### Records provided

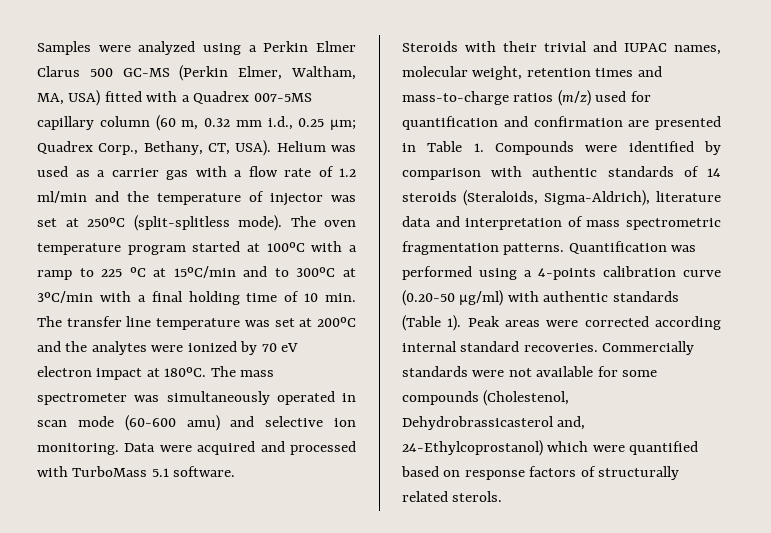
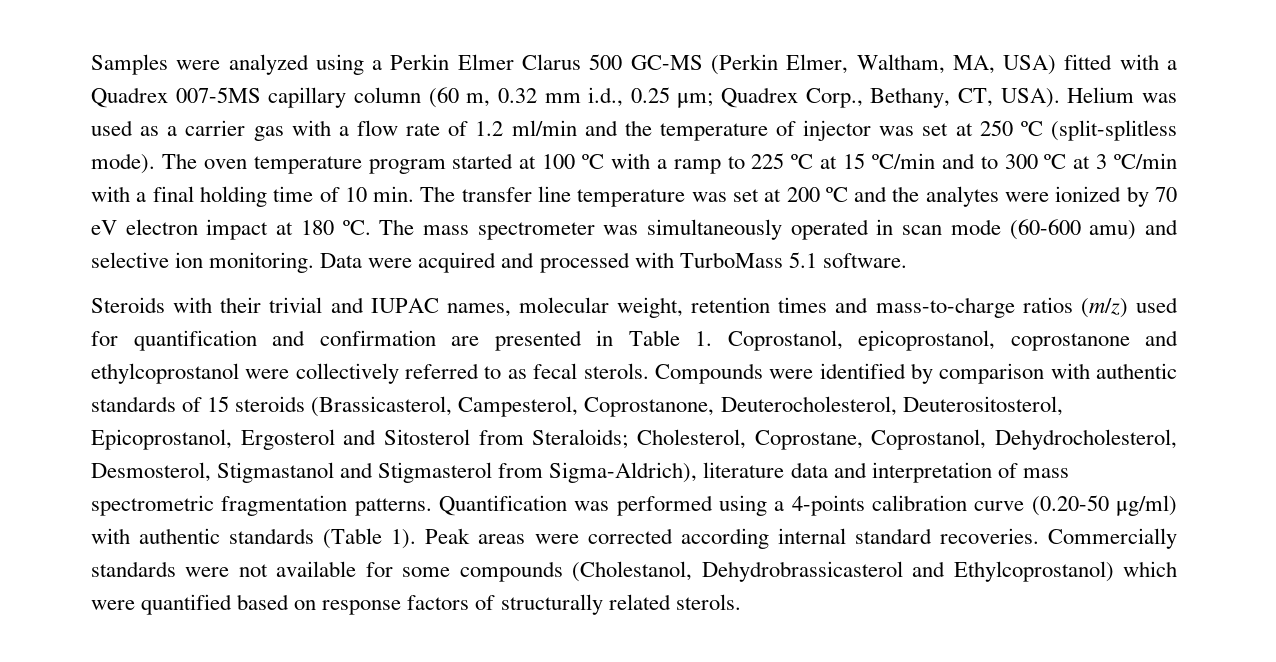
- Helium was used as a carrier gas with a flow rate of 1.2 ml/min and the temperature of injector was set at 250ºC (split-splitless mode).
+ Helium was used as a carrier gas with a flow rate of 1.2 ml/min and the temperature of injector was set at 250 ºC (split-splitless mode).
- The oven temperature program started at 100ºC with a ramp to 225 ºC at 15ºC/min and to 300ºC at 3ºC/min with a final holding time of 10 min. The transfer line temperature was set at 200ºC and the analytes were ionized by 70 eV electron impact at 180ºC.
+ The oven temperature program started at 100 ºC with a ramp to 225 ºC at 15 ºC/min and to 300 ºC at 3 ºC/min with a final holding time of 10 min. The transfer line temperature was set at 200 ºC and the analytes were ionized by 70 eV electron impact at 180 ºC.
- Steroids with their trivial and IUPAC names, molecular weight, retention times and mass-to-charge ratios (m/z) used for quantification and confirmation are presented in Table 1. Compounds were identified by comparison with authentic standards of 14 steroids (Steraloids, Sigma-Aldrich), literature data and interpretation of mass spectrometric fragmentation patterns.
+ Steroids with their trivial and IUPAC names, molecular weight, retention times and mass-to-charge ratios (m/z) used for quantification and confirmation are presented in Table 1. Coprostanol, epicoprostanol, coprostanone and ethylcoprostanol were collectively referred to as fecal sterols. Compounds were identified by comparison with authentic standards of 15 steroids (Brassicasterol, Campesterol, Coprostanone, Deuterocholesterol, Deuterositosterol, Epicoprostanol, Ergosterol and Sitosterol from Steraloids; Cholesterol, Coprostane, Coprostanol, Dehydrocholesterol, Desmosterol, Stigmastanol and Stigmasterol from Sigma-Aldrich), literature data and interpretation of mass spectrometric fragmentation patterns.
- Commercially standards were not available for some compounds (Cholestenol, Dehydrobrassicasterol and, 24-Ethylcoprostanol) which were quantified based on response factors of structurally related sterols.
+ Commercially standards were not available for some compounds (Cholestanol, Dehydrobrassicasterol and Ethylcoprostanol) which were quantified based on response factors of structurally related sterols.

######

Exercise directions:
Print out the entries once more, unchanged. No pictures.

Output of the task:
- Helium was used as a carrier gas with a flow rate of 1.2 ml/min and the temperature of injector was set at 250ºC (split-splitless mode).
+ Helium was used as a carrier gas with a flow rate of 1.2 ml/min and the temperature of injector was set at 250 ºC (split-splitless mode).
- The oven temperature program started at 100ºC with a ramp to 225 ºC at 15ºC/min and to 300ºC at 3ºC/min with a final holding time of 10 min. The transfer line temperature was set at 200ºC and the analytes were ionized by 70 eV electron impact at 180ºC.
+ The oven temperature program started at 100 ºC with a ramp to 225 ºC at 15 ºC/min and to 300 ºC at 3 ºC/min with a final holding time of 10 min. The transfer line temperature was set at 200 ºC and the analytes were ionized by 70 eV electron impact at 180 ºC.
- Steroids with their trivial and IUPAC names, molecular weight, retention times and mass-to-charge ratios (m/z) used for quantification and confirmation are presented in Table 1. Compounds were identified by comparison with authentic standards of 14 steroids (Steraloids, Sigma-Aldrich), literature data and interpretation of mass spectrometric fragmentation patterns.
+ Steroids with their trivial and IUPAC names, molecular weight, retention times and mass-to-charge ratios (m/z) used for quantification and confirmation are presented in Table 1. Coprostanol, epicoprostanol, coprostanone and ethylcoprostanol were collectively referred to as fecal sterols. Compounds were identified by comparison with authentic standards of 15 steroids (Brassicasterol, Campesterol, Coprostanone, Deuterocholesterol, Deuterositosterol, Epicoprostanol, Ergosterol and Sitosterol from Steraloids; Cholesterol, Coprostane, Coprostanol, Dehydrocholesterol, Desmosterol, Stigmastanol and Stigmasterol from Sigma-Aldrich), literature data and interpretation of mass spectrometric fragmentation patterns.
- Commercially standards were not available for some compounds (Cholestenol, Dehydrobrassicasterol and, 24-Ethylcoprostanol) which were quantified based on response factors of structurally related sterols.
+ Commercially standards were not available for some compounds (Cholestanol, Dehydrobrassicasterol and Ethylcoprostanol) which were quantified based on response factors of structurally related sterols.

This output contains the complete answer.